1. Field of the Invention
The present invention relates to a nonaqueous secondary battery, a positive-electrode active material and a process for producing the same. More particularly, it relates to a nonaqueous secondary battery having a negative electrode comprising an active material which contains lithium or enables lithium to intercalate/deintercalate or insertion/desertion, and a positive electrode comprising an active material which contains a lithium manganese composite oxide, and to a process for producing the positive-electrode active material.
2. Description of the Prior Art
With downsizing and energy saving of electronic devices, secondary batteries utilizing alkali metals such as lithium have been attracting more attention.
Where an alkali metal such as lithium alone is employed for the negative electrode of a secondary battery, a dendrite (branching tree-like crystal) appears and grows on the surface of an active material during a repeated charging and discharging process, i.e., during metal dissolution-deposition process. As a result, the dendrite may penetrate through a separator of the secondary battery and contact the positive electrode. This will result in a short circuit within the battery.
Further, if an alkali metal alloy is employed for the negative electrode, the growth of the dendrite can be suppressed, as compared with the case of the alkali metal alone, so that the charge-discharge cycle characteristics are improved. However, the generation of the dendrite on the surface of the active material cannot be completely prevented, and there still exists the problem of the short circuit within the secondary battery.
In recent years, carbon materials and organic materials (e.g., conductive polymers) for utilizing an alkali metal ion absorption-releace process have been employed for a negative electrode instead of alkali metals and alloys thereof for utilizing a dissolution-deposition process or dissolution-deposition diffusion in solid process. The use of these materials makes it possible to avoid the generation of the dendrite because of the operational principle, resulting in a remarkable decrease in short circuits within batteries.

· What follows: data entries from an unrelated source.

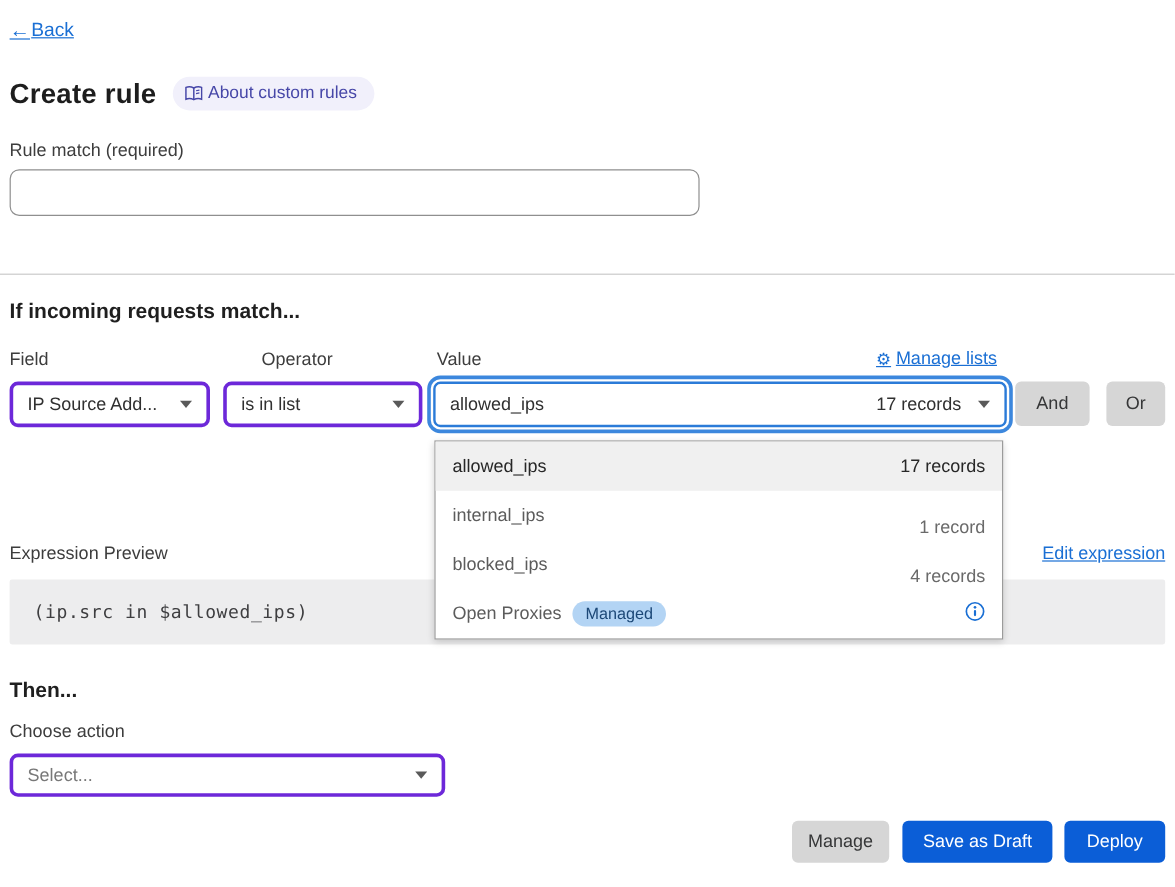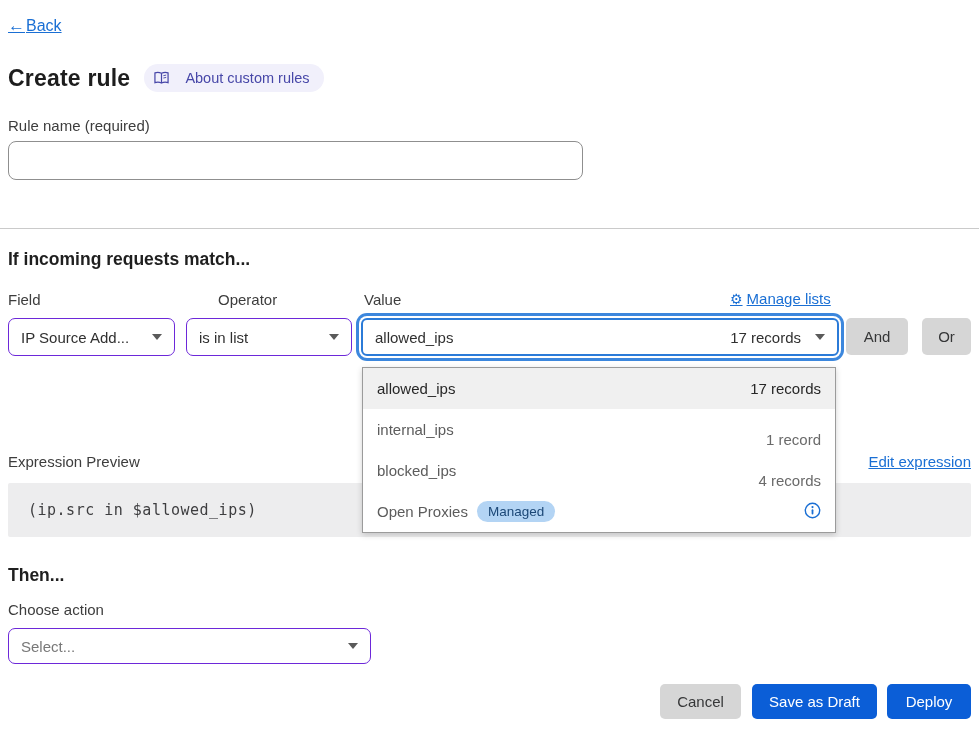--- a/index.html
+++ b/index.html
@@ -9,21 +9,21 @@
 
   a, .link { color: #1a6fd4; text-decoration: underline; cursor: pointer; font-size: 15px; }
 
   
   .back { position: absolute; left: 8px; top: 16px; font-size: 16px; display: flex; align-items: center; }
   .back .arrow { text-decoration: none; display: inline-block; margin-right: 1px; font-size: 17px; color: #1a6fd4; }
 
   
   .title-row { position: absolute; left: 8px; top: 64px; display: flex; align-items: center; gap: 14px; }
   h1 { font-size: 23px; font-weight: 700; color: #1d1d1d; letter-spacing: .2px; }
-  .about-badge { display: inline-flex; align-items: center; gap: 16px; background: #f1f0fb;
+  .about-badge { display: inline-flex; align-items: center; gap: 4px; background: #f1f0fb;
     color: #4747a8; font-size: 14.5px; padding: 6px 14px 6px 10px; border-radius: 15px; cursor: pointer; }
   .about-badge svg { display: block; }
 
   
   .field-label { position: absolute; font-size: 15px; color: #3d3d3d; }
   .rule-name-label { left: 8px; top: 117px; }
   .rule-name-input { position: absolute; left: 8px; top: 141px; width: 575px; height: 39px;
     border: 1px solid #8f8f8f; border-radius: 8px; font-size: 15px; padding: 0 12px;
     font-family: "Liberation Sans", sans-serif; outline: none; }
   .helper { position: absolute; left: 8px; top: 187px; font-size: 15px; color: #565656; }
@@ -36,21 +36,21 @@
 
   
   .lbl-field { left: 8px; top: 291px; }
   .lbl-operator { left: 186px; top: 291px; margin-left: 32px; }
   .lbl-value { left: 364px; top: 291px; }
   .manage-lists { position: absolute; top: 290px; left: 730px; width: 110px; display: flex;
     align-items: center; gap: 4px; font-size: 15px; }
   .gear { font-size: 14px; color: #1a6fd4; text-decoration: none; }
 
   
-  .select { position: absolute; height: 38px; border: 1px solid #6d28d9; border-radius: 7px;
+  .select { position: absolute; height: 38px; border: 3px solid #6d28d9; border-radius: 7px;
     background: #fff; display: flex; align-items: center; font-size: 15px; color: #303030;
     padding: 0 12px; cursor: pointer; }
   .select .chev { margin-left: auto; width: 0; height: 0; border-left: 5px solid transparent;
     border-right: 5px solid transparent; border-top: 6px solid #5a5a5a; }
   .sel-field { left: 8px; top: 318px; width: 167px; }
   .sel-operator { left: 186px; top: 318px; width: 166px; }
   .sel-value { left: 361px; top: 318px; width: 478px; border: 2px solid #2b7bd8;
     box-shadow: 0 0 0 2px #ffffff, 0 0 0 5px #3c87dd; border-radius: 6px; }
   .sel-value .records { margin-left: auto; color: #303030; }
   .sel-value .chev { margin-left: 14px; }
@@ -109,21 +109,21 @@
             <path d="M1 1.5 Q4.5 0.2 8 2 Q11.5 0.2 15 1.5 L15 12 Q11.5 10.6 8 12.4 Q4.5 10.6 1 12 Z" fill="none" stroke="#4747a8" stroke-width="1.3"></path>
             <line x1="8" y1="2" x2="8" y2="12.4" stroke="#4747a8" stroke-width="1.3"></line>
             <line x1="10" y1="4.5" x2="13" y2="3.9" stroke="#4747a8" stroke-width="1"></line>
             <line x1="10" y1="7" x2="13" y2="6.4" stroke="#4747a8" stroke-width="1"></line>
           </svg>
         </span>
       <span>About custom rules</span>
     </span>
   </div>
 
-  <label class="field-label rule-name-label">Rule name (required)</label>
+  <label class="field-label rule-name-label">Rule match (required)</label>
   <input class="rule-name-input" type="text" value="" style="">
 
   <div class="divider"></div>
 
   <h2 class="section match-heading">If incoming requests match...</h2>
 
   <label class="field-label lbl-field">Field</label>
   <label class="field-label lbl-operator">Operator</label>
   <label class="field-label lbl-value">Value</label>
 
@@ -181,17 +181,17 @@
     <code>(ip.src in $allowed_ips)</code>
   </div>
 
   <h2 class="section then-heading">Then...</h2>
   <label class="field-label action-label">Choose action</label>
   <div class="select sel-action">
     <span>Select...</span>
     <span class="chev"></span>
   </div>
 
-  <button class="gray-btn btn-cancel">Cancel</button>
+  <button class="gray-btn btn-cancel">Manage</button>
   <button class="blue-btn btn-save-draft">Save as Draft</button>
   <button class="blue-btn btn-deploy">Deploy</button>
 
 </div>
 
 </body></html>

For positive electrode, on the other hand, there have been attempts to employ vanadium pentaoxide, titanium disulfide, tungsten trioxide, manganese dioxide, lithium cobalt oxide (LiCoO.sub.2), lithium nickel oxide (LiNiO.sub.2), spinel-type lithium manganese oxide (LiMn.sub.2 O.sub.4) and the like. Vanadium pentaoxide used for the positive electrode of a secondary battery serves as an active material in a charged state immediately after the synthesis thereof, as disclosed, for example, in Japanese Unexamined Patent Publications No. 61-116758 (1986), No. 61-116757 (1986), No. 1-246763 (1989) and No. 3-105858 (1991). In these patent applications, it is disclosed that a lithium secondary battery presenting a high voltage and having an improved charge-discharge cycle life can be obtained by using for the positive electrode an amorphous vanadium pentaoxide prepared by way of quick quenching.

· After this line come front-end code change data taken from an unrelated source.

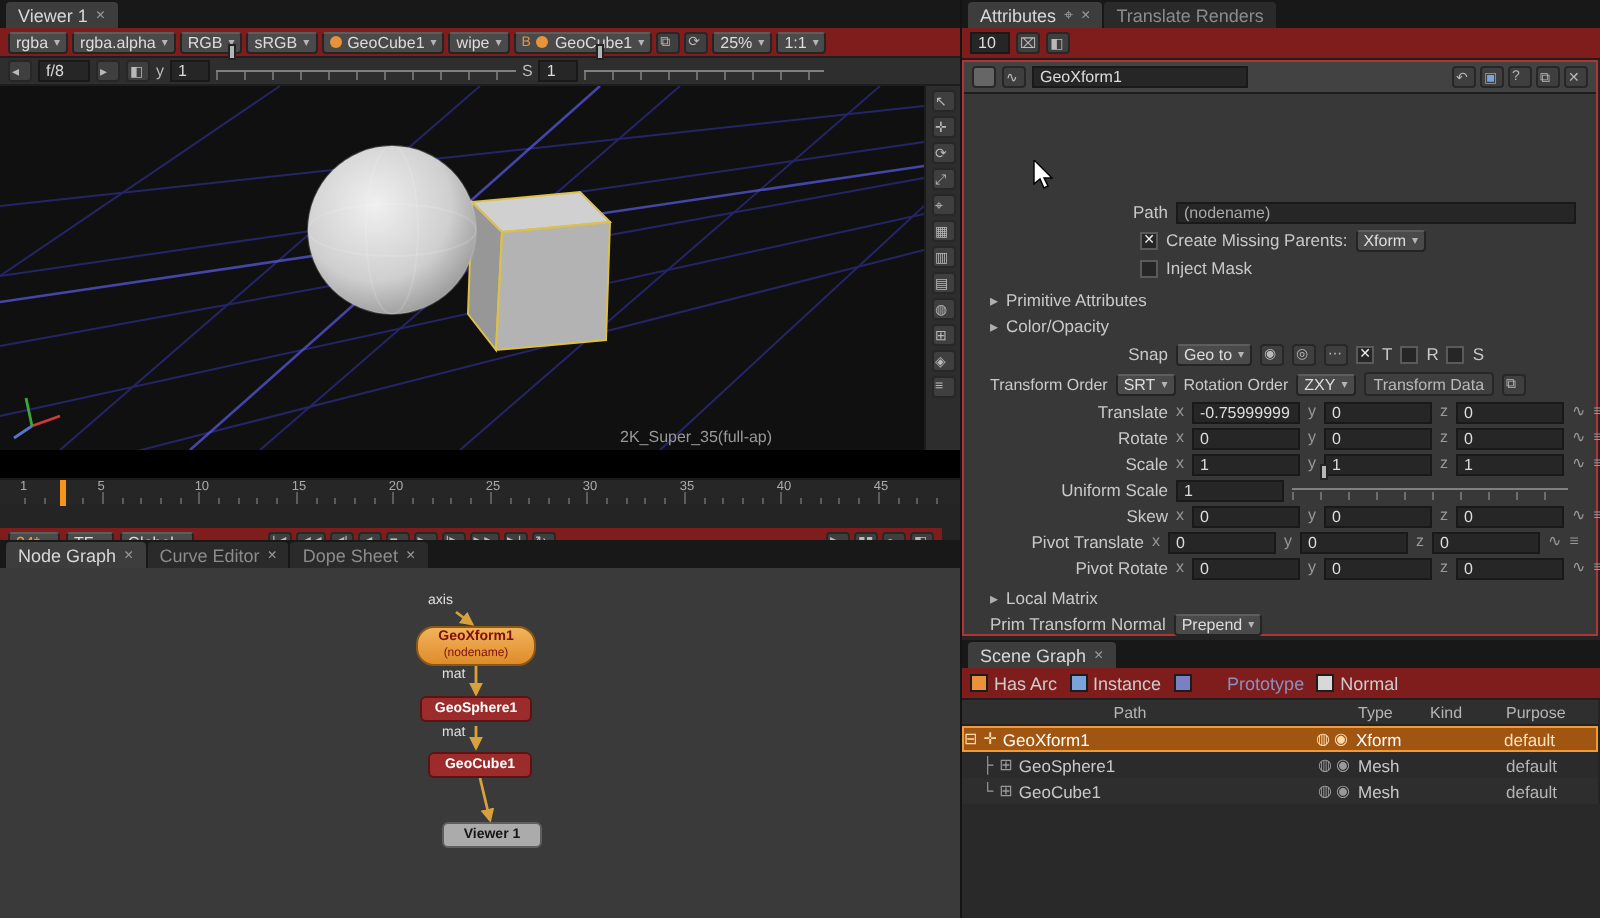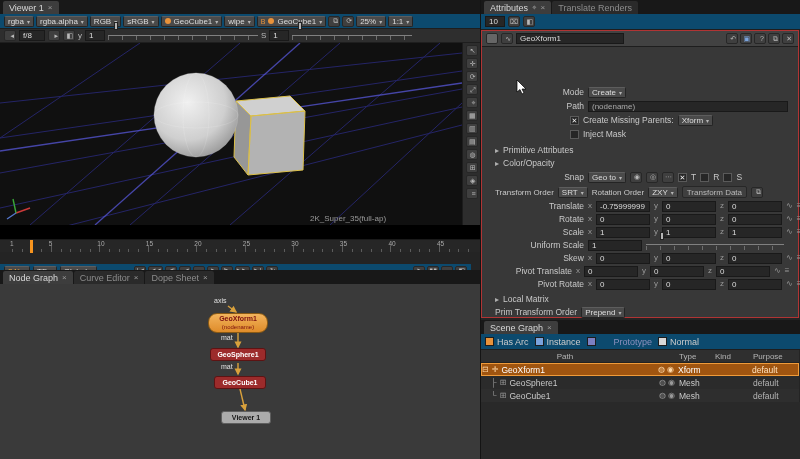--- a/index.html
+++ b/index.html
@@ -7,27 +7,27 @@
   #app{position:relative;width:800px;height:459px;background:#242424;overflow:hidden;
        font-family:"Liberation Sans",sans-serif;font-size:9px;color:#ccc}
   .abs{position:absolute}
   
   .tabbar{display:flex;align-items:flex-end;background:#181818;gap:1px;padding-left:3px}
   .tab{display:inline-flex;align-items:center;gap:4px;background:#3d3d3d;color:#d8d8d8;height:13px;
        padding:0 6px;font-size:9px;border-radius:2px 2px 0 0;white-space:nowrap}
   .tab.off{background:#2a2a2a;color:#8c8c8c}
   .tx{color:#9a9a9a;font-size:8px;line-height:8px}
   
-  .bar{display:flex;align-items:center;gap:3px;padding:0 4px;background:#0c4a6e;border-bottom:1px solid #1e1e1e}
+  .bar{display:flex;align-items:center;gap:3px;padding:0 4px;background:#7f1d1d;border-bottom:1px solid #1e1e1e}
   .dd{background:#4a4a4a;border:1px solid #242424;border-top-color:#5d5d5d;color:#ddd;height:11px;
       padding:0 3px;font-size:8px;display:inline-flex;align-items:center;gap:3px;border-radius:2px;white-space:nowrap}
   .dd::after{content:"▾";font-size:6px;color:#b5b5b5}
   .fieldbox{background:#262626;border:1px solid #191919;color:#ddd;height:11px;line-height:9px;
       font-size:8px;padding:0 3px;display:inline-flex;align-items:center;white-space:nowrap;overflow:hidden}
-  .ibtn{min-width:12px;height:11px;padding:0 1px;display:inline-flex;align-items:center;justify-content:flex-end;
+  .ibtn{min-width:12px;height:11px;padding:0 1px;display:inline-flex;align-items:center;justify-content:flex-start;
       background:#3f3f3f;border:1px solid #272727;color:#b9b9b9;font-size:7px;border-radius:2px;white-space:nowrap}
   .dot{width:6px;height:6px;border-radius:50%;background:#e8923a;display:inline-block}
   .slider{height:9px;background:
       repeating-linear-gradient(90deg,#6d6d6d 0 1px,transparent 1px 14px) left bottom/100% 4px no-repeat,
       linear-gradient(#808080,#808080) left 45%/100% 1px no-repeat}
   .handle{width:4px;height:8px;background:#b5b5b5;border:1px solid #222;display:inline-block;position:relative;top:-9px}
   
   .prow{position:absolute;display:flex;align-items:center;gap:4px;height:12px;font-size:8.5px;color:#c9c9c9}
   .plabel{width:100px;text-align:right;color:#c9c9c9;white-space:nowrap}
   .nfield{width:54px}
@@ -354,26 +354,20 @@
     <span style="margin-left:auto;display:inline-flex;gap:2px">
       <span class="ibtn">↶</span>
       <span class="ibtn" style="color:#7aa3dc">▣</span>
       <span class="ibtn">?</span>
       <span class="ibtn">⧉</span>
       <span class="ibtn">✕</span>
     </span>
   </div>
 
 
-  <div class="prow" style="left:484px;top:86px">
-    <span class="plabel">Mode</span>
-    <span class="dd">
-        <span>Create</span>
-      </span>
-  </div>
   <div class="prow" style="left:484px;top:100px">
     <span class="plabel">Path</span>
     <span class="fieldbox" style="width:200px;color:#a9a9a9">
         <span>(nodename)</span>
       </span>
   </div>
   <div class="prow" style="left:570px;top:114px">
     <span class="cb">✕</span>
     <span>Create Missing Parents:</span>
     <span class="dd">
@@ -529,21 +523,21 @@
         <span>0</span>
       </span>
     <span class="mini">∿</span>
     <span class="mini">≡</span>
   </div>
   <div class="prow" style="left:495px;top:293px">
     <span class="arrow">▸</span>
     <span>Local Matrix</span>
   </div>
   <div class="prow" style="left:495px;top:306px">
-    <span>Prim Transform Order</span>
+    <span>Prim Transform Normal</span>
     <span class="dd">
         <span>Prepend</span>
       </span>
   </div>
 
   <div class="abs tabbar" style="left:481px;top:320px;width:319px;height:14px">
     <div class="tab">
       <span>Scene Graph</span>
       <span class="tx">×</span>
     </div>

Further, in Japanese Unexamined Patent Publications No. 55-136131 (1980), No. 62-90863 (1987), No. 62-25637 (1987), No. 62-264560 (1987), No. 3-64860 (1991), No. 4-28162 (1992) and No. 4-155775 (1992), it is disclosed that lithium cobalt oxide (LiCoO.sub.2), lithium nickel oxide (LiNiO.sub.2) or a composite oxide thereof, or a composition comprising any of such composite oxides and another element added thereto can be used as a positive-electrode active material presenting a high potential. Still further, it is proposed to obtain a lithium secondary battery presenting a high voltage by using an electrode containing such positive-electrode active materials. However, raw materials of these positive- electrode active materials are expensive and, hence, the production of batteries will be costly.

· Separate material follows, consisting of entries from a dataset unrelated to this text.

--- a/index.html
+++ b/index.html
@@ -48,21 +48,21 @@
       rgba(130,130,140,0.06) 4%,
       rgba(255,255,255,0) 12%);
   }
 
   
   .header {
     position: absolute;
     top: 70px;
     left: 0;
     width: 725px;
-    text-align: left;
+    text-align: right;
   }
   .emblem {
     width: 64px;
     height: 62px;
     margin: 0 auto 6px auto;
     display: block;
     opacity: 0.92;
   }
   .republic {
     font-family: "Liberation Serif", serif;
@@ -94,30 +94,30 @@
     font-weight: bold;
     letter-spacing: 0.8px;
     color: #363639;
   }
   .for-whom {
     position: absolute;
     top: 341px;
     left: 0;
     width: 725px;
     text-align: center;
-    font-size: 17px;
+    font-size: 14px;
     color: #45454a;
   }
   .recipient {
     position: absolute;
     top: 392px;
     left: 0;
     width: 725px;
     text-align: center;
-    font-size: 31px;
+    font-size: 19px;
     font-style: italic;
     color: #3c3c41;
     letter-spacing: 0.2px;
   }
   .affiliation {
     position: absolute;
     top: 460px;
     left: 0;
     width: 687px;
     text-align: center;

On the other hand, in Japanese Unexamined Patent Publications No. 63-114064 (1988), No. 63-114065 (1988), No. 1-294362 (1989), No. 1-307159 (1989), No. 3-67464 (1991), No. 3-108262 (1991), No. 3-110757 (1991) and No. 3-110758 (1991), there are disclosed composite oxides comprising relatively inexpensive manganese dioxide, manganese dioxide composition containing lithium or a composite oxide including manganese dioxide and another element added thereto. These substances each serve as an active material in a charged state only immediately after the synthesis thereof. Therefore, in the case that a lithium intercalation/deintercalation carbon material, graphite or the like which is in an initial discharged state is used as a negative-electrode active material in combination with the aforesaid positive-electrode active material, it becomes necessary to discharge the positive electrode or to charge the negative electrode in the initial stage, thereby necessitating an additional step in the battery production process.
Further, a spinel-type lithium manganese oxide (LiMn.sub.2 O.sub.4) and a composite oxide comprising the same and another element added thereto are disclosed in T. Ohsuku, M. Tagawa, T. Hirai, J. Electrochem. Soc., 137, 769 (1990), Japanese Unexamined Patent Publications No. 2-270268 (1990), No. 3-108261 (1991), No. 4-14757 (1992), No. 4-141954 (1992) and No. 4-147573 (1992). Although the aforementioned problems can be overcome by using these composite oxides, there still exist problems that the potential thereof is so high as to cause easy decomposition of electrolytic solution and material, and that only low charge-discharge capacity is expected.